What this task involves. Lines from the one containing "- Processing" through the end of the data below are to be transcribed exactly; leave out all others.

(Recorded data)
--------------------------------

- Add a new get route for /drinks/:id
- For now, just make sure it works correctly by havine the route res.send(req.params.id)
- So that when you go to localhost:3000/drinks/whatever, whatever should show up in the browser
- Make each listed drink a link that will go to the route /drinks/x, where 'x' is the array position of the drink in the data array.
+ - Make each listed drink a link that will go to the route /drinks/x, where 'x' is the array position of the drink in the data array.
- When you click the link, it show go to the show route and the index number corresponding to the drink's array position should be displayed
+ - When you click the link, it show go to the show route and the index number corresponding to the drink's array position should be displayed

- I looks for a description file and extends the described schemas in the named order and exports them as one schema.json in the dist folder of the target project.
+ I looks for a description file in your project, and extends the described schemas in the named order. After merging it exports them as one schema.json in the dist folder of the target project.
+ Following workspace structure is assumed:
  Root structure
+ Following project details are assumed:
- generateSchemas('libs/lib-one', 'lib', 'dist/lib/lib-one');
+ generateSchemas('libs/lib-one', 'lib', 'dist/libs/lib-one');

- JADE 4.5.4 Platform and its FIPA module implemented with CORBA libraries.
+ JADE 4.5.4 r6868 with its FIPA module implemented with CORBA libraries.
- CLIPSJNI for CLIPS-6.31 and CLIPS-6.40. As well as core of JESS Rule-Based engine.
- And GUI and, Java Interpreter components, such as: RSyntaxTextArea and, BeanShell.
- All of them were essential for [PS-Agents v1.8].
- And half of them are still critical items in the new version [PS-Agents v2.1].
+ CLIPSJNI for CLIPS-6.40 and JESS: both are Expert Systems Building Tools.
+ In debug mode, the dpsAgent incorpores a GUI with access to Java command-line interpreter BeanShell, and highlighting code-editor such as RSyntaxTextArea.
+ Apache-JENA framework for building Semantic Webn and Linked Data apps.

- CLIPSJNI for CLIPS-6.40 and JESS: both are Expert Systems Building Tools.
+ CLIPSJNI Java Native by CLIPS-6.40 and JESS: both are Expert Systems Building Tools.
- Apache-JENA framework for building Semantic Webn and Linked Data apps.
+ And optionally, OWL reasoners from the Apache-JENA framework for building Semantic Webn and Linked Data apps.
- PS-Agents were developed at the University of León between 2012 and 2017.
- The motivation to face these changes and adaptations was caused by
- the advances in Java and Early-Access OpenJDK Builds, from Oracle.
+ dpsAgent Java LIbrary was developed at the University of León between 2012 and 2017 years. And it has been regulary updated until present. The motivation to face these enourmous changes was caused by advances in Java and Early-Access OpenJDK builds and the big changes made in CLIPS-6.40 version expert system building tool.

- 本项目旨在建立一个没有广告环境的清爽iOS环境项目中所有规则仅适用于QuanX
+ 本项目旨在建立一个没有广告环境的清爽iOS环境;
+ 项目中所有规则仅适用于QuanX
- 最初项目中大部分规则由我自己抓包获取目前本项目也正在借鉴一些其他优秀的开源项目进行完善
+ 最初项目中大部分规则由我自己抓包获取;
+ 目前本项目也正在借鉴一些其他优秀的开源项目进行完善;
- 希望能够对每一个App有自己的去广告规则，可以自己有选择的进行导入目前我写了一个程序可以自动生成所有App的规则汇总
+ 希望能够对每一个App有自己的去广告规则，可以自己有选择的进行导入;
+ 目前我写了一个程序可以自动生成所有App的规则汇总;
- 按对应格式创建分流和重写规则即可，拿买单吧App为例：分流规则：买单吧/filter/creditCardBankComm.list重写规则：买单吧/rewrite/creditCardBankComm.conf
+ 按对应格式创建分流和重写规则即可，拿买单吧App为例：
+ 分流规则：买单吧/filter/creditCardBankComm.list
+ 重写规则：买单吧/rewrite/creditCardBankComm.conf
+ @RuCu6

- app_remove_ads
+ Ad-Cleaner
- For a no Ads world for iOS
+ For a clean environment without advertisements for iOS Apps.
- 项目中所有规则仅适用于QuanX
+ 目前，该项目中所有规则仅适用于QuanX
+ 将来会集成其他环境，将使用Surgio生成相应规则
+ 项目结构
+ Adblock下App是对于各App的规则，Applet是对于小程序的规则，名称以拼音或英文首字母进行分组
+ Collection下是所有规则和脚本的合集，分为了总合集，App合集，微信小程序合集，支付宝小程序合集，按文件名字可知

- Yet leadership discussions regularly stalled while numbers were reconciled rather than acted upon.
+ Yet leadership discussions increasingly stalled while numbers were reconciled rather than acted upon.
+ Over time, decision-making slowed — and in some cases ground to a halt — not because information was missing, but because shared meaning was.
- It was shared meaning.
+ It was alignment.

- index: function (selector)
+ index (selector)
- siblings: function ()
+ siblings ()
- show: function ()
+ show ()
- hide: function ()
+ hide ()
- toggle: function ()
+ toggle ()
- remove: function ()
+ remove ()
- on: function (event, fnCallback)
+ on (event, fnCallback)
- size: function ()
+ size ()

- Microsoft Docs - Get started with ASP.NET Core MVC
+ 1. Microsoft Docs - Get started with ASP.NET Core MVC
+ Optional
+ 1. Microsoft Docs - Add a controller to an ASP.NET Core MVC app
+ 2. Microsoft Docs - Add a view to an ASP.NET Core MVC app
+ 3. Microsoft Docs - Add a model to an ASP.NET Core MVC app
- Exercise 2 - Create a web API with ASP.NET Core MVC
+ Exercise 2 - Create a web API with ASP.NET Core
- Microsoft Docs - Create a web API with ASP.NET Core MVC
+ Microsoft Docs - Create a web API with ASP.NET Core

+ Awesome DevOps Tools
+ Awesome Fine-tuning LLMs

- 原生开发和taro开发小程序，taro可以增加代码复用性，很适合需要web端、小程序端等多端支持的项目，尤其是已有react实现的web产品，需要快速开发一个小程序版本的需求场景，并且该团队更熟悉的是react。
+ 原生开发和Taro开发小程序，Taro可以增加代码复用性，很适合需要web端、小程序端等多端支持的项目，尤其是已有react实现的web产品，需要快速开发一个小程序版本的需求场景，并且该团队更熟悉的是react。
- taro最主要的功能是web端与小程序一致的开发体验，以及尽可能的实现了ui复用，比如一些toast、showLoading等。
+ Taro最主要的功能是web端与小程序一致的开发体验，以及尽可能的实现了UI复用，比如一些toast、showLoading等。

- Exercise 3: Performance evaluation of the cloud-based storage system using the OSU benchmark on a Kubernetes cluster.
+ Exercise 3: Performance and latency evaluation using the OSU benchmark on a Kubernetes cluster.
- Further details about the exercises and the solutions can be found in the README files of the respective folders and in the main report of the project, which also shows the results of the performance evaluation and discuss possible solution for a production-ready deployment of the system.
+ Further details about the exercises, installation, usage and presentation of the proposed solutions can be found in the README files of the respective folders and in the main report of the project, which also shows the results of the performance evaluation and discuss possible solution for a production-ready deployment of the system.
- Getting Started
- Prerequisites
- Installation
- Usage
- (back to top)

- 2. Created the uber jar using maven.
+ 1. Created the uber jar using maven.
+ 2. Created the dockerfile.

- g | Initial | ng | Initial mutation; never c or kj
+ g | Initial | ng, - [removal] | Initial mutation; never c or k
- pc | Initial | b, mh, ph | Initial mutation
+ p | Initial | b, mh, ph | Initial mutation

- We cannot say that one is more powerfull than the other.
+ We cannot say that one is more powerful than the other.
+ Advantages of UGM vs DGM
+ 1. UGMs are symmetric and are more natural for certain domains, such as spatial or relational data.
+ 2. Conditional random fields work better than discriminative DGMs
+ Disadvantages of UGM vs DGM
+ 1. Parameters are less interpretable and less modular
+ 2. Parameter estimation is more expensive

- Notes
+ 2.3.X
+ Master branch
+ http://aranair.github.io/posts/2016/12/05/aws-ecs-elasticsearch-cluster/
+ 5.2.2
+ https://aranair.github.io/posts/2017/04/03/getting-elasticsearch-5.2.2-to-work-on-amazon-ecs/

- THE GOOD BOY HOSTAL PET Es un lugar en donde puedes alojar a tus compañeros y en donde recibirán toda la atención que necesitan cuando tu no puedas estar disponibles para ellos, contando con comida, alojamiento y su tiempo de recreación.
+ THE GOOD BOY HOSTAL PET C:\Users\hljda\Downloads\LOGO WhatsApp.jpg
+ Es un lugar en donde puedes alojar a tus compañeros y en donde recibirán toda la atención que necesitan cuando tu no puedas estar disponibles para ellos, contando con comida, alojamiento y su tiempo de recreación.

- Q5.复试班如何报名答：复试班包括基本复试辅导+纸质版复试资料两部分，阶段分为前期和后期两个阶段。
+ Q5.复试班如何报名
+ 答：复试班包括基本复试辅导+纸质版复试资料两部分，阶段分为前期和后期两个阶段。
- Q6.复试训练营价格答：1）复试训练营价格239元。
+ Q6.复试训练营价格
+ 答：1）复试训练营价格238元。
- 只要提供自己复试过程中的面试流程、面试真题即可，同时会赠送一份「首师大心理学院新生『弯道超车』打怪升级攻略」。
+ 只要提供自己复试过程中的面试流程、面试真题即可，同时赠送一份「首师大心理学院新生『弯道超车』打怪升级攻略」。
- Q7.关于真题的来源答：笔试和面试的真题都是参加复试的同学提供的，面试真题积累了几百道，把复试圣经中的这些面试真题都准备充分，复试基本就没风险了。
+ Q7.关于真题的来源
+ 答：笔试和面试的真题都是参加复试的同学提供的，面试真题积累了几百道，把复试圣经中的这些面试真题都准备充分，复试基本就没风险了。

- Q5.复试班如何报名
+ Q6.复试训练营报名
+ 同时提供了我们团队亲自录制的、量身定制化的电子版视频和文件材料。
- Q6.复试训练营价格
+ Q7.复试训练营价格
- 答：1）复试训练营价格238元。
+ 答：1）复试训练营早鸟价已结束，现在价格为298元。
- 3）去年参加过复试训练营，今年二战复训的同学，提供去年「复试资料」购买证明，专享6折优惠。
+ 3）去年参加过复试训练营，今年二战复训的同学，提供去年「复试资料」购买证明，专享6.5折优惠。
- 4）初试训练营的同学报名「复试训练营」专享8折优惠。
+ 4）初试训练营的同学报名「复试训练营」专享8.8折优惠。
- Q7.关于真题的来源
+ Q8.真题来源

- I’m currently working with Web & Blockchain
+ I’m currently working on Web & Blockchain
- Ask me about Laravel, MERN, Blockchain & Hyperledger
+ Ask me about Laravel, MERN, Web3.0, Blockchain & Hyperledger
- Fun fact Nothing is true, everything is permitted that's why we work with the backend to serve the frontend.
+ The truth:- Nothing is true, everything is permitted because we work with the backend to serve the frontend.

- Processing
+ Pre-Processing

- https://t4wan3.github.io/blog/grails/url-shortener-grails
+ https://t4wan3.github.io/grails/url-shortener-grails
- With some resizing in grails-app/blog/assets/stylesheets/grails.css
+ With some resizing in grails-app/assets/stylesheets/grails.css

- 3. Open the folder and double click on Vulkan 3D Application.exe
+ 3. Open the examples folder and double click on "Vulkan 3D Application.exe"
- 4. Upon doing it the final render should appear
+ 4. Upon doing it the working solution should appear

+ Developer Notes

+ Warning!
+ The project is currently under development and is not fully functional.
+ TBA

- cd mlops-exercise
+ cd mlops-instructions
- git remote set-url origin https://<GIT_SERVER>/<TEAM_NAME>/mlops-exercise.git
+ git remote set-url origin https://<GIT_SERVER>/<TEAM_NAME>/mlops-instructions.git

--------------------------------

Result.
- Processing
+ Pre-Processing

- https://t4wan3.github.io/blog/grails/url-shortener-grails
+ https://t4wan3.github.io/grails/url-shortener-grails
- With some resizing in grails-app/blog/assets/stylesheets/grails.css
+ With some resizing in grails-app/assets/stylesheets/grails.css

- 3. Open the folder and double click on Vulkan 3D Application.exe
+ 3. Open the examples folder and double click on "Vulkan 3D Application.exe"
- 4. Upon doing it the final render should appear
+ 4. Upon doing it the working solution should appear

+ Developer Notes

+ Warning!
+ The project is currently under development and is not fully functional.
+ TBA

- cd mlops-exercise
+ cd mlops-instructions
- git remote set-url origin https://<GIT_SERVER>/<TEAM_NAME>/mlops-exercise.git
+ git remote set-url origin https://<GIT_SERVER>/<TEAM_NAME>/mlops-instructions.git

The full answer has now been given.